Young Montrealer among a select group featured in
Dawson College’s exhibition
Egbert Gaye
As a second-generation Canadian and a Black woman, Asia Mason’s life story intertwines between the daily realities of resistance and resilience in a society where her race and gender have her on the frontlines in the struggle for social justice.
The 20-year-old Montrealer, a visual artist, and archivist, studying Photography at Dawson College uses her art to highlight her source of empowerment and to shine a light on the generational linkages that keeps her grounded.
Her maternal grandmother, Roslyn Antoine has been a central link in Asia’s ancestral chain and is the focus of Asia’s on-going artistic project, which she describes as “a fusion between collected archives and my own created images.”
For the past two years, I have been documenting my grandmothers’ past, including her journey from Trinidad and Tobago to Canada.”
That project titled 201972 has earned Asia a place among a select group of 12 artists made up of professionals, emerging talents, and students whose works are featured in a unique online exhibition titled, Resistance and Resilience, presented by the Warren G. Flowers Art Gallery and the Dawson College Peace Centre.
Organizers of the exhibition state that Resistance and Resilience highlights “the narratives of under-represented and—by extension—under-heard communities of Canada: Legacy, and migrant/immigrant experiences.”
And it garners urgency and relevance at a time when the need for racial equity and justice is more pronounced.
Asia stands tall among this highly respected group of artists whose work in the words of curator Rhonda Meir, “(are) compelling, and had something to say not only to myself as a viewer, settler, and progeny of immigrants, but to one another (…) each artist in Resistance and Resilience enshrines this unique expression of identity, power, and strength.”
Growing up in an all-female environment with her grandmother, mother, and two older sisters, she says her work is influenced by several female artists who focus on “domestic relationships and connections to home, and the people we share those spaces with.”
And she sees it as “evidence of the personal being political; also, that what happens in our intimate spaces and relationships is connected to a larger social and political structure.”
In bringing the project 201972 to life, Asia made several trips to Trinidad visiting the home where her grandmother grew up, in Rousillac on the southern edge of the country.
Once there, she captured images of her grandmother’s past as well as photos depicting the realities of today. She was also able to gather a treasure trove of mementos and pictures that traced the family history in the Caribbean.
And it continued when Asia’s grandma, Ms. Roslyn Antoine journeyed to Montreal in 1972 unconsciously laying the foundation for the groundbreaking project, 201972 is turning out to be.
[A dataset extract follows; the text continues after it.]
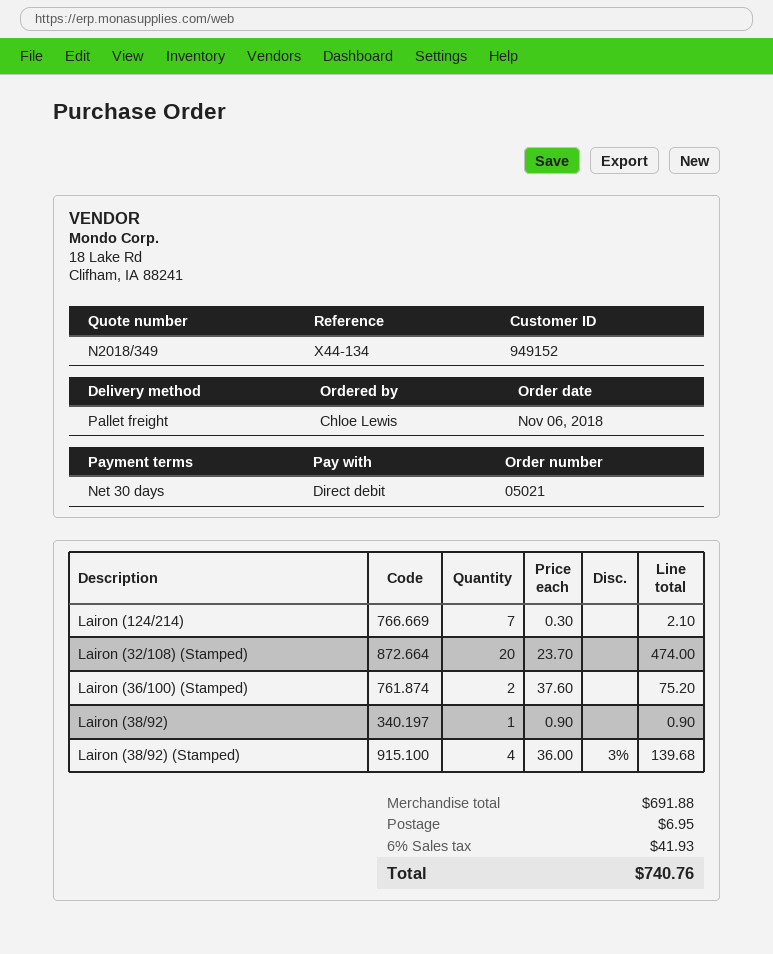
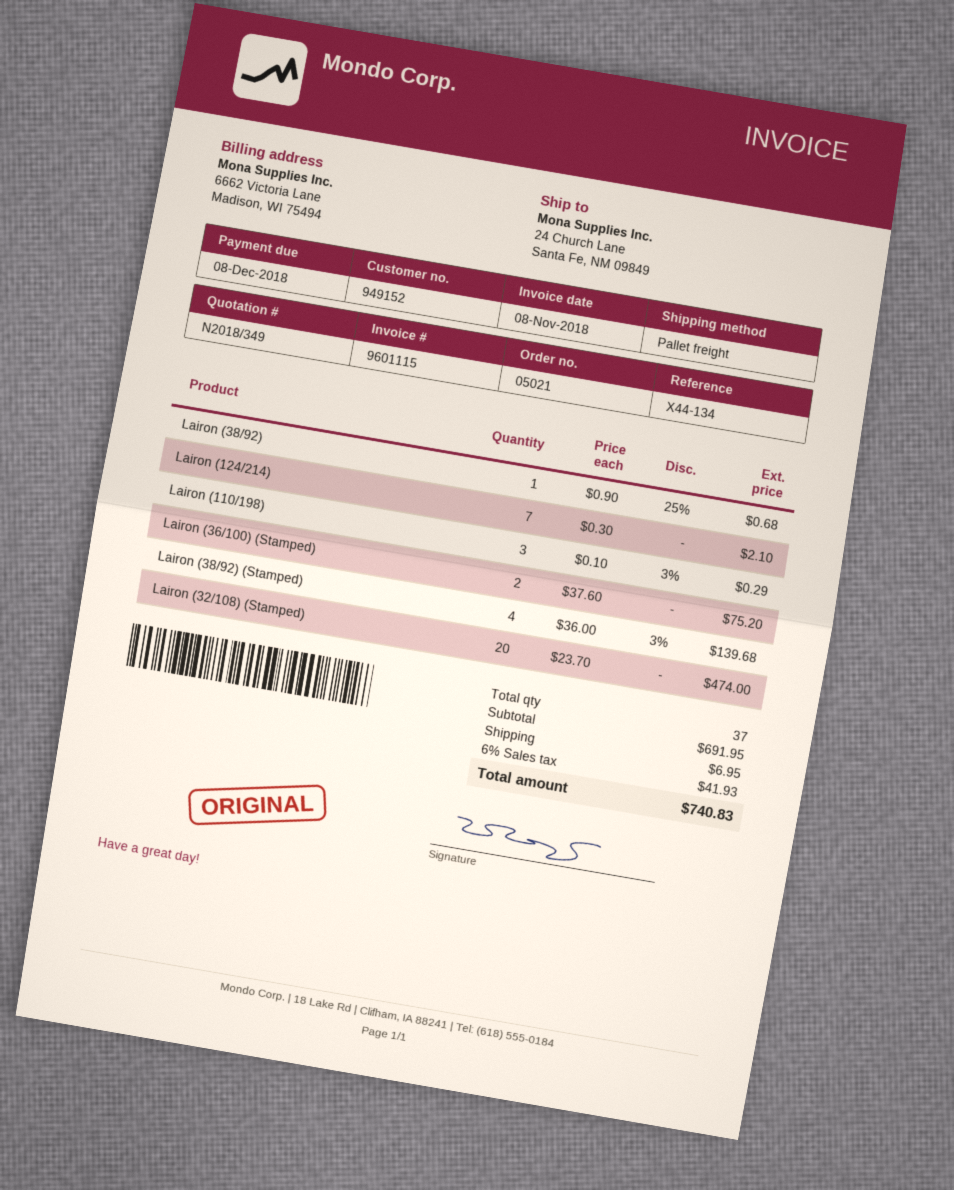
Lairon (38/92): 1 x 0.90 = 0.90 -> 1 x 0.90 - 25% = 0.68
Lairon (110/198): none -> 3 x 0.10 - 3% = 0.29
subtotal: 691.88 -> 691.95
total: 740.76 -> 740.83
‘These images are a compilation of self-portraiture and family archives. They contain letters and postcards from Trinidad when my grandmother first came to Canada—letters from her mother wishing her safe passage, and postcards from sisters and cousins updating her on life back home—generations of history and love that, once placed in my work, are given a new context. By fragmenting both myself and this archive, I show how I am directly connected to those who have come before me.”